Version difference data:
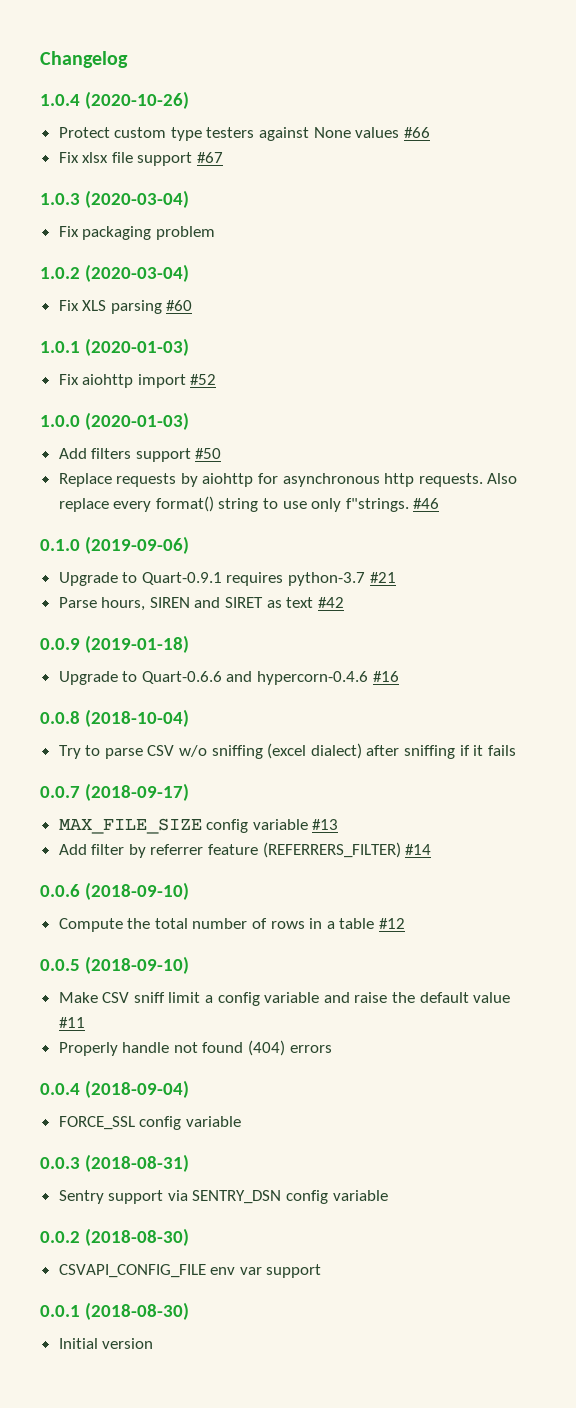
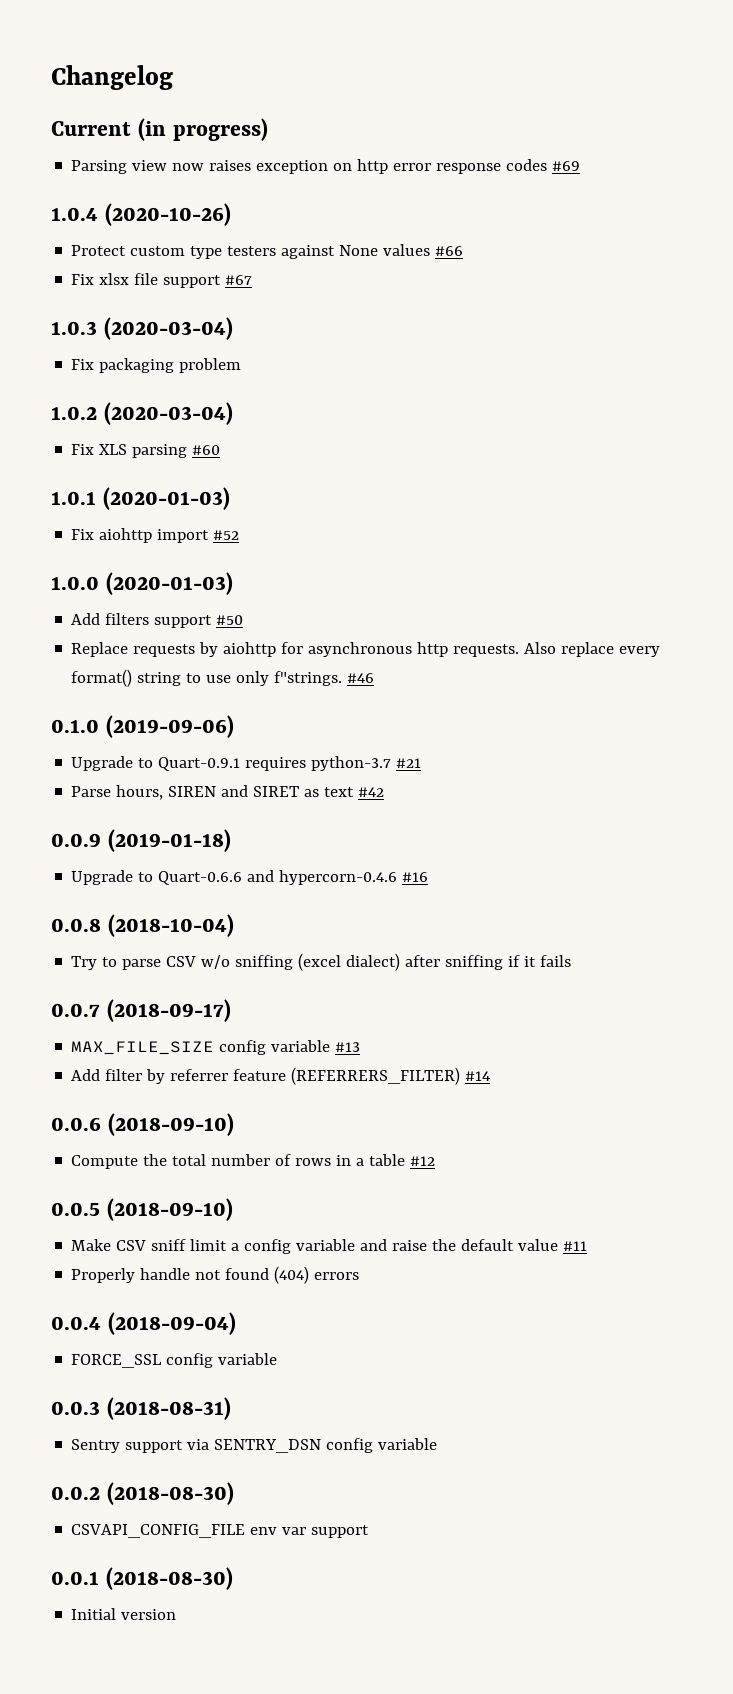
(128, 59) none -> [51,118,268,141] [71,159,581,174] // Current (in progress) // Parsing view now raises exception on http error response codes #69

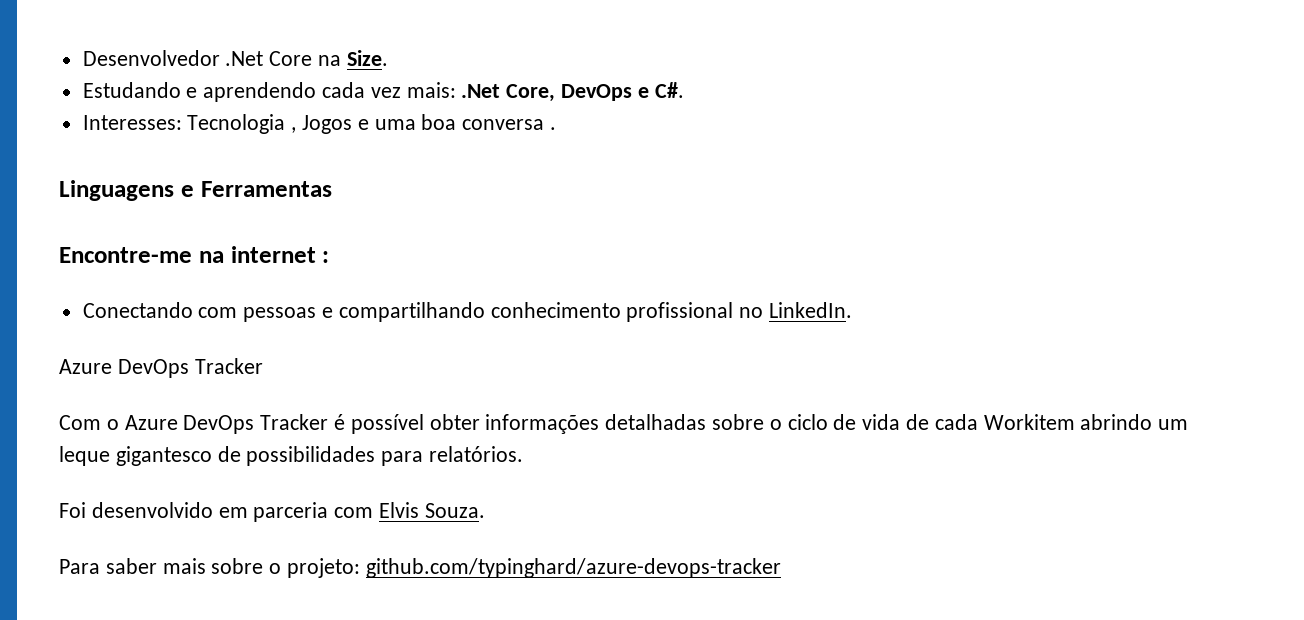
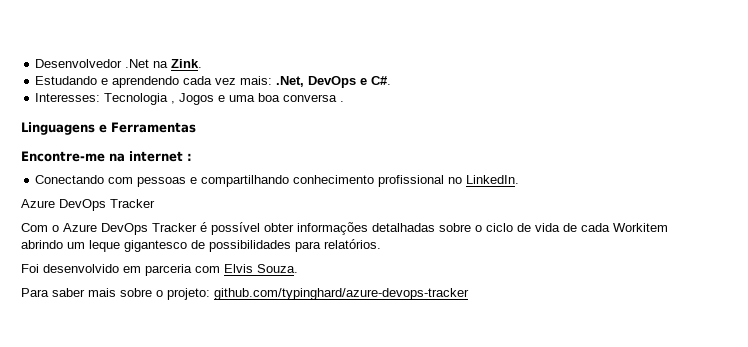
[269,50,388,66] Core na Size. -> [153,59,203,68] na Zink.
[461,84,556,102] .Net Core, -> [276,76,305,87] .Net,

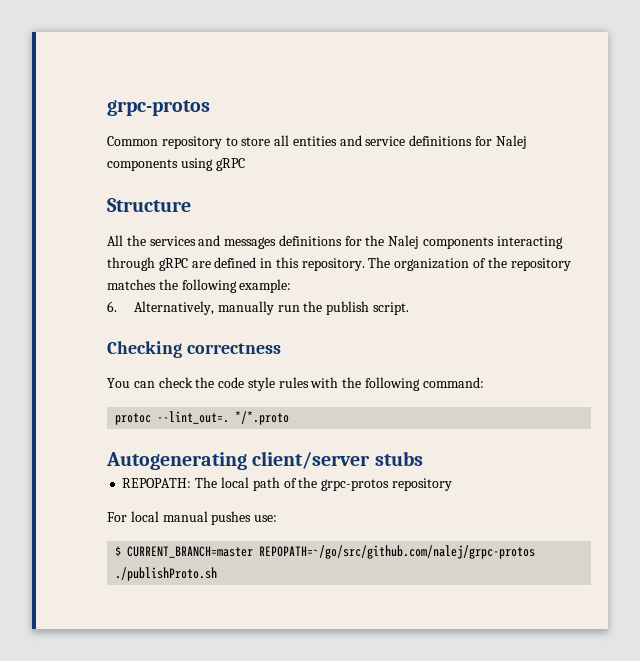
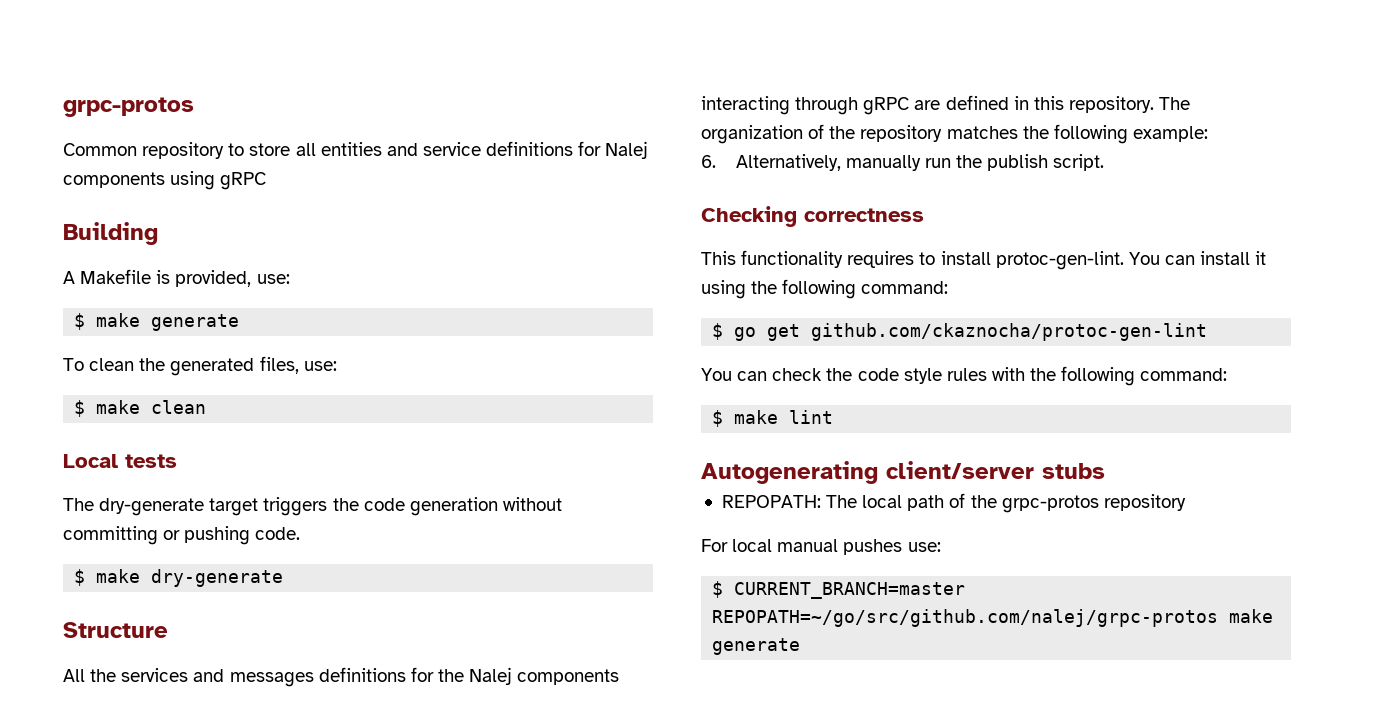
(245, 164) none -> [63,222,158,245] [63,269,290,287] [74,313,240,331] [63,356,337,376] [74,400,207,417] [63,454,177,468] [63,497,562,516] [63,526,301,545] [74,569,284,587] // Building // A Makefile is provided, use: // $ make generate // To clean the generated files, use: // $ make clean // Local tests // The dry-generate target triggers the code generation without committing or pushing code. // $ make dry-generate
(281, 348) none -> [701,250,1267,270] [701,279,949,299] [712,323,1208,341] // This functionality requires to install protoc-gen-lint. You can install it using the following command: // $ go get github.com/ckaznocha/protoc-gen-lint
[115,411,290,425] protoc --lint_out=. */*.proto -> [712,410,834,427] $ make lint
[115,567,218,581] ./publishProto.sh -> [1229,609,1274,623] [712,638,801,655] make generate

What you should do: The output must be every line of the records, printed exactly, with the pictures omitted.

Reply to the task:
(128, 59) none -> [51,118,268,141] [71,159,581,174] // Current (in progress) // Parsing view now raises exception on http error response codes #69

[269,50,388,66] Core na Size. -> [153,59,203,68] na Zink.
[461,84,556,102] .Net Core, -> [276,76,305,87] .Net,

(245, 164) none -> [63,222,158,245] [63,269,290,287] [74,313,240,331] [63,356,337,376] [74,400,207,417] [63,454,177,468] [63,497,562,516] [63,526,301,545] [74,569,284,587] // Building // A Makefile is provided, use: // $ make generate // To clean the generated files, use: // $ make clean // Local tests // The dry-generate target triggers the code generation without committing or pushing code. // $ make dry-generate
(281, 348) none -> [701,250,1267,270] [701,279,949,299] [712,323,1208,341] // This functionality requires to install protoc-gen-lint. You can install it using the following command: // $ go get github.com/ckaznocha/protoc-gen-lint
[115,411,290,425] protoc --lint_out=. */*.proto -> [712,410,834,427] $ make lint
[115,567,218,581] ./publishProto.sh -> [1229,609,1274,623] [712,638,801,655] make generate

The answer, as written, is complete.